There is no doubt that the HKJC has excellent veterinary facilities and expert vets. It is unreasonable to suggest that the vets operating within the parameters of their established scope, and without the invasive bone scanning requirement that caused so much controversy around this year’s Melbourne Cup, could have foreseen what was to happen. As Harding also pointed out, the regulatory vets “have a single focus, namely safeguarding the safety and welfare of horses and jockeys.”

But none of the above would absolve the HKJC should there be a failure within its system to identify a horse as being potentially unsuitable for one of the biggest races in its calendar on the most important day of its entire year. It is all well and good having stringent protocols but in this case, with Amazing Star showing no lameness into the race, the veterinary side through its assessments alone was not positioned to identify Amazing Star as being out of place in last Sunday’s Group 1.

Could the selection panel not have identified the possible folly of Amazing Star starting in such an important race? His past leg issues and his recent bad performances were public knowledge. Even if the panel did not see the horse’s poor form in isolation as reason enough to not select him for Hong Kong’s flagship sprint race – he likely would not have made the cut back when the local sprint cohort had a greater depth of quality – it could be deemed reasonable that they would have looked at this bigger picture and might have opted to apply wise caution in taking Amazing Star out of the entries. Or was the panel’s “extraneous factor” caveat a constraint?

Had the panel, in unison with the veterinary team, assessed the horse’s abject form in such a way, would then a red flag have been raised? It is difficult to accept that the knowledgeable racing-side professionals in and around the selection panel did not have misgivings about the horse’s suitability to be in the Hong Kong Sprint.

Amazing Star was not going out in a Class 5 at Happy Valley, he was a 201-1 shot in a major Group 1 with a public veterinary record that had eight entries, seven of which could have given the selection panel cause for concern when combined with a knowledge of his poor form. Between February 2018 and March 2019, he had five registered instances of lameness or bone injury including three examples of lameness in his right foreleg. He was twice flagged in 2020 for “unacceptable performance”.
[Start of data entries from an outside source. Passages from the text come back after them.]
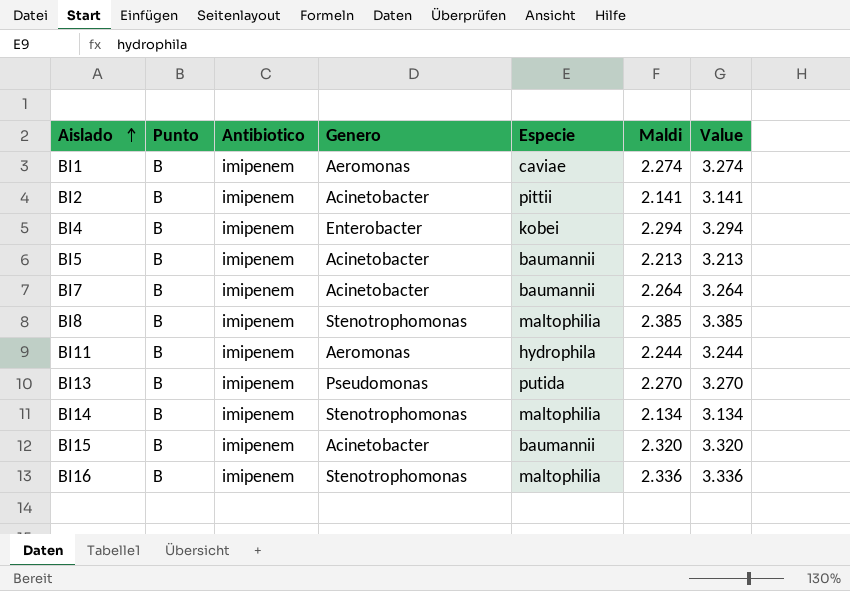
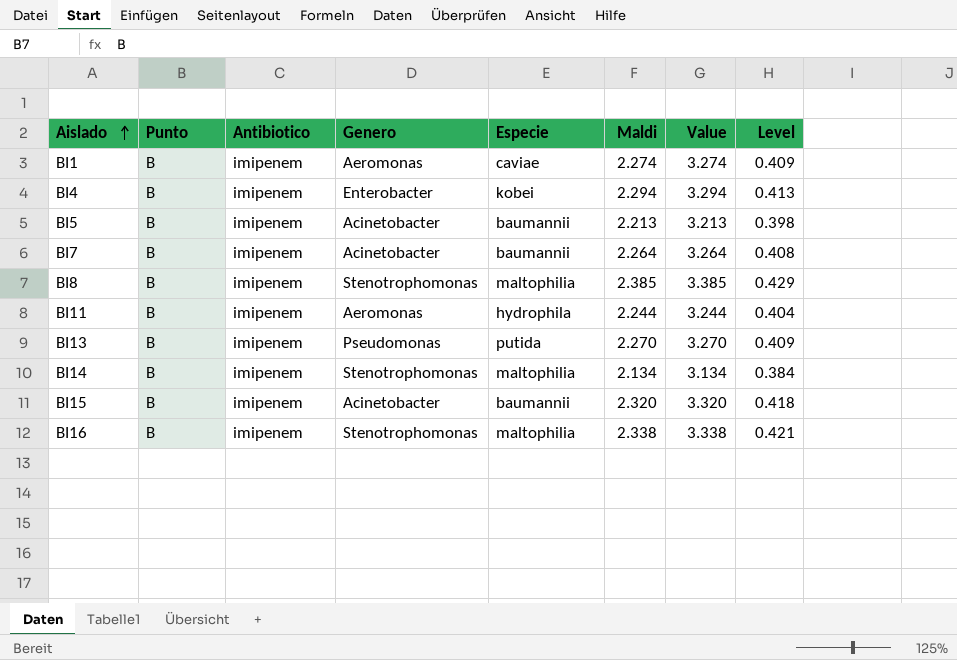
column Level | formula: none -> [Maldi] * 0.18
row BI2: B | imipenem | Acinetobacter | pittii | 2.141 | 3.141 -> none
BI16 | Maldi: 2.336 -> 2.338
BI16 | Value: 3.336 -> 3.338

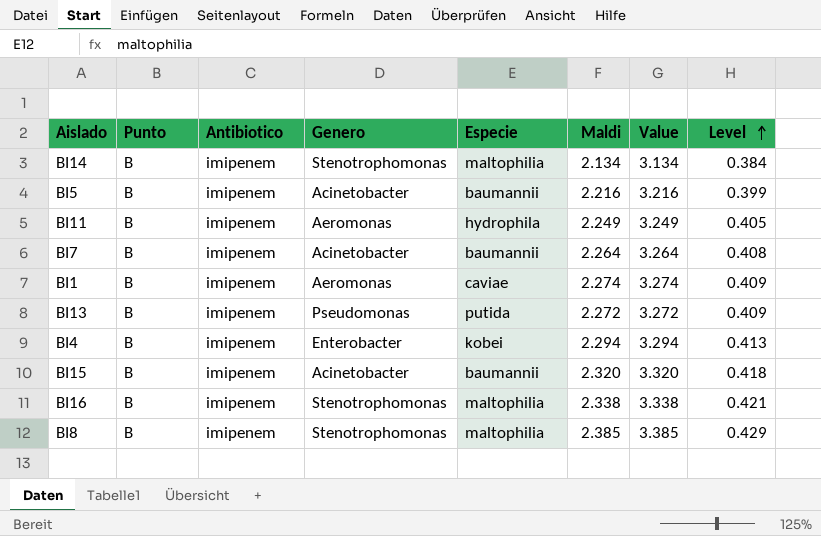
row order: Aislado ascending -> Level ascending
BI5 | Maldi: 2.213 -> 2.216
BI5 | Value: 3.213 -> 3.216
BI5 | Level: 0.398 -> 0.399
BI11 | Maldi: 2.244 -> 2.249
BI11 | Value: 3.244 -> 3.249
BI11 | Level: 0.404 -> 0.405
BI13 | Maldi: 2.270 -> 2.272
BI13 | Value: 3.270 -> 3.272

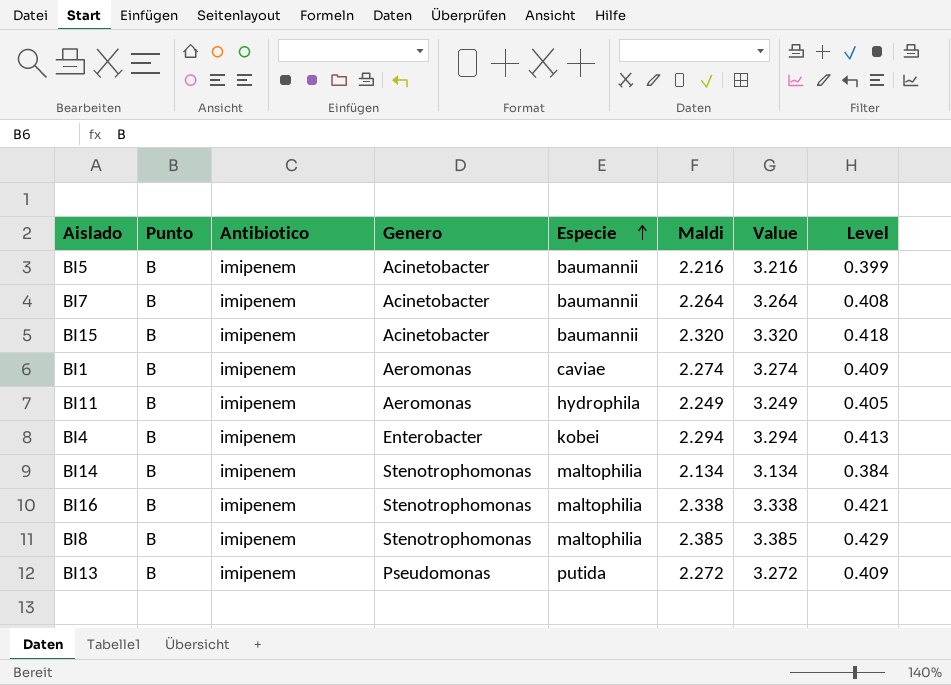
row order: Level ascending -> Especie ascending

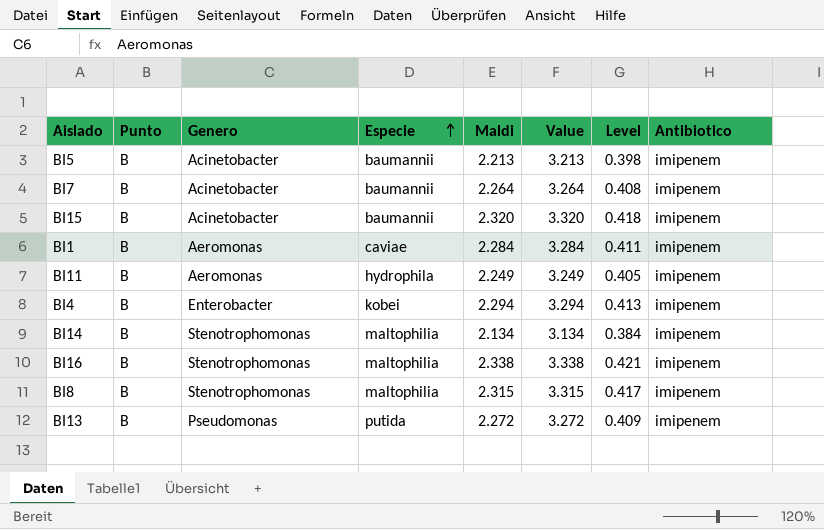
column Antibiotico | position: 3 -> 8
BI5 | Maldi: 2.216 -> 2.213
BI5 | Value: 3.216 -> 3.213
BI5 | Level: 0.399 -> 0.398
BI1 | Maldi: 2.274 -> 2.284
BI1 | Value: 3.274 -> 3.284
BI1 | Level: 0.409 -> 0.411
BI8 | Maldi: 2.385 -> 2.315
BI8 | Value: 3.385 -> 3.315
BI8 | Level: 0.429 -> 0.417

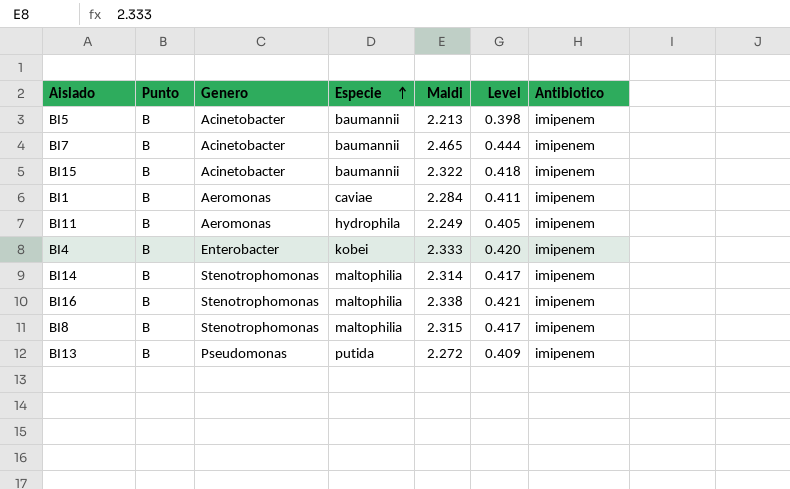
column Value | formula: [Maldi] + 1 -> none
BI7 | Maldi: 2.264 -> 2.465
BI7 | Level: 0.408 -> 0.444
BI15 | Maldi: 2.320 -> 2.322
BI4 | Maldi: 2.294 -> 2.333
BI4 | Level: 0.413 -> 0.420
BI14 | Maldi: 2.134 -> 2.314
BI14 | Level: 0.384 -> 0.417

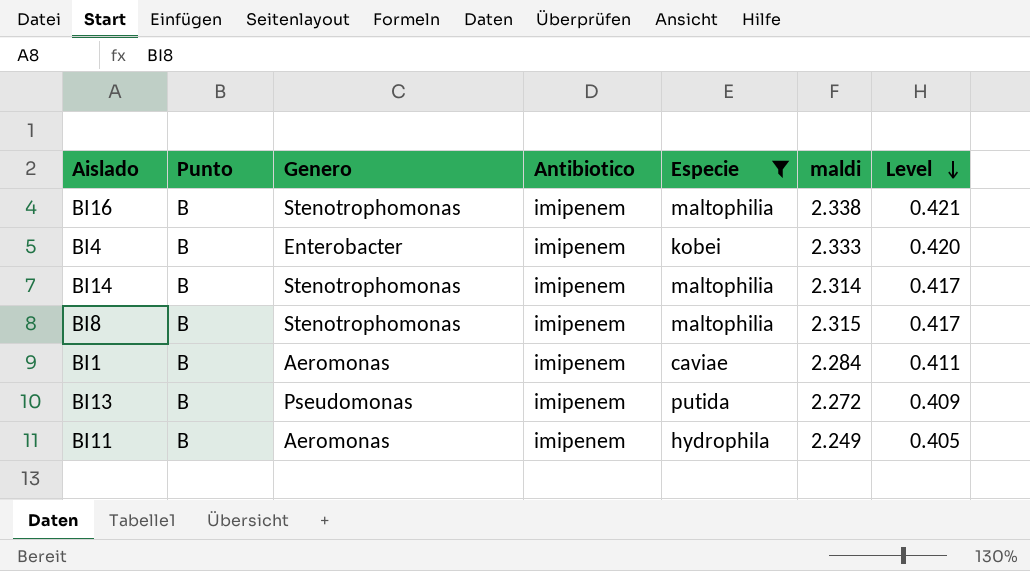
filter: none -> Especie != baumannii
row order: Especie ascending -> Level descending
column Antibiotico | position: 7 -> 4
column name: Maldi -> maldi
Despite priding itself on transparency, the HKJC’s online veterinary record is not comprehensive, with it being a part-reveal of a horse’s ailments with little to nothing about the treatments given. There is no reference, for example, to the common administration of injected joint medication, which Harding confirmed Amazing Star had received, although the sharing of this fact is not to suggest that the procedure had anything to do with the horse’s leg shattering, merely to emphasise that the online veterinary record is of moderate value: Either share it all or share nothing, might be a better approach.

The terrible falls and the ensuing hampering of runners, including last year’s winner Danon Smash (Lord Kanaloa), unquestionably impacted the race outcome but Fownes is looking forward to the winner, Sky Field, proving the worth of his new status as a Group 1 winner in the Centenary Sprint Cup (Gr 1, 1200m) at Sha Tin in late January.

“I’ve always believed in him and he’s got what it takes,” Fownes said. “He’s still getting there, I promise you, so I’ve got to keep him sound for the next race when he can hopefully show us it wasn’t a fluke.”